In Thailand, known locally as pla ta kok (ปลาตะโกก, /th/) or pla jok (ปลาโจก, /th/), the species is abundant in rivers and reservoirs across the northeastern, northern, and central regions, including the Chao Phraya, Mae Klong, Tha Chin, and Mekong Rivers and their tributaries, as well as other large water bodies. It typically inhabits flowing waters or expansive aquatic habitats.
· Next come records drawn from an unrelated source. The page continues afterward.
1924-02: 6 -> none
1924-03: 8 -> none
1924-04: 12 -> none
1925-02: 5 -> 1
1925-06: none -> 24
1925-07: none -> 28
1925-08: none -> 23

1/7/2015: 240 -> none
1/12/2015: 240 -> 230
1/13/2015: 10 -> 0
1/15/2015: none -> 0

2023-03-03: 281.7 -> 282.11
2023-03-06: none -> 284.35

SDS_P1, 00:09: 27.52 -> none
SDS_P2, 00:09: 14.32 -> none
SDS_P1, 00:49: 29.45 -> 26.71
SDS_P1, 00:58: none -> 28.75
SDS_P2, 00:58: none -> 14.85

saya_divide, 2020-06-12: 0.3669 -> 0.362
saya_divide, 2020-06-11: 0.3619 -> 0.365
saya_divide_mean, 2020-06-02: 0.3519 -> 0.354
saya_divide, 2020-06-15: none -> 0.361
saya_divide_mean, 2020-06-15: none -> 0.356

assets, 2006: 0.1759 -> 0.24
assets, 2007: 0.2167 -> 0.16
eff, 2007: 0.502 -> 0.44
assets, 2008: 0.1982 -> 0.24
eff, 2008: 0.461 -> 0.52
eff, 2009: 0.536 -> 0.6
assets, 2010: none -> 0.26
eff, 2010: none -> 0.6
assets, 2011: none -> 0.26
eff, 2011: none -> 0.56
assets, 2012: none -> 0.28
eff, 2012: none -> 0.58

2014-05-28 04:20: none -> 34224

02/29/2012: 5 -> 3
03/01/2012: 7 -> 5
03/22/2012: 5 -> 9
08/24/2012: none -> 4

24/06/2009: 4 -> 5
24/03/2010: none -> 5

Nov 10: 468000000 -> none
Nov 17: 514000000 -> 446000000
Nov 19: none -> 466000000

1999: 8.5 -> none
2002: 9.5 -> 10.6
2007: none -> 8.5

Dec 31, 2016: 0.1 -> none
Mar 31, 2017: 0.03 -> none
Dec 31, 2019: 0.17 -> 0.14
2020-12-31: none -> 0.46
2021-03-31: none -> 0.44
Fishing methods employed for the soldier-river barb comprise approximately 65% hook-and-line fishing and 35% gill netting. The species is also farmed for human consumption. In aquaculture, broodstock individuals of good quality are typically around 3 years old and weigh approximately 750 g. The reproductive season falls between July and early September.

Ecologically, the fish occupies the midwater to benthic zones. Juveniles feed primarily on zooplankton, whereas adults consume bivalves, plant roots, insect larvae, crustaceans, and small fish. Spawning occurs during the rainy season, most likely in inundated floodplains or flooded riparian forests. After hatching, fry migrate back to the main rivers between October and December.

According to data from the Department of Fisheries for 2024, the total catch of soldier-river barb in Thailand was 1,183.90 t, with a market value of 88.71 million baht, averaging 75 baht/kg. The northeastern region recorded the highest production, with Yasothon Province ranking first at 325.37 t.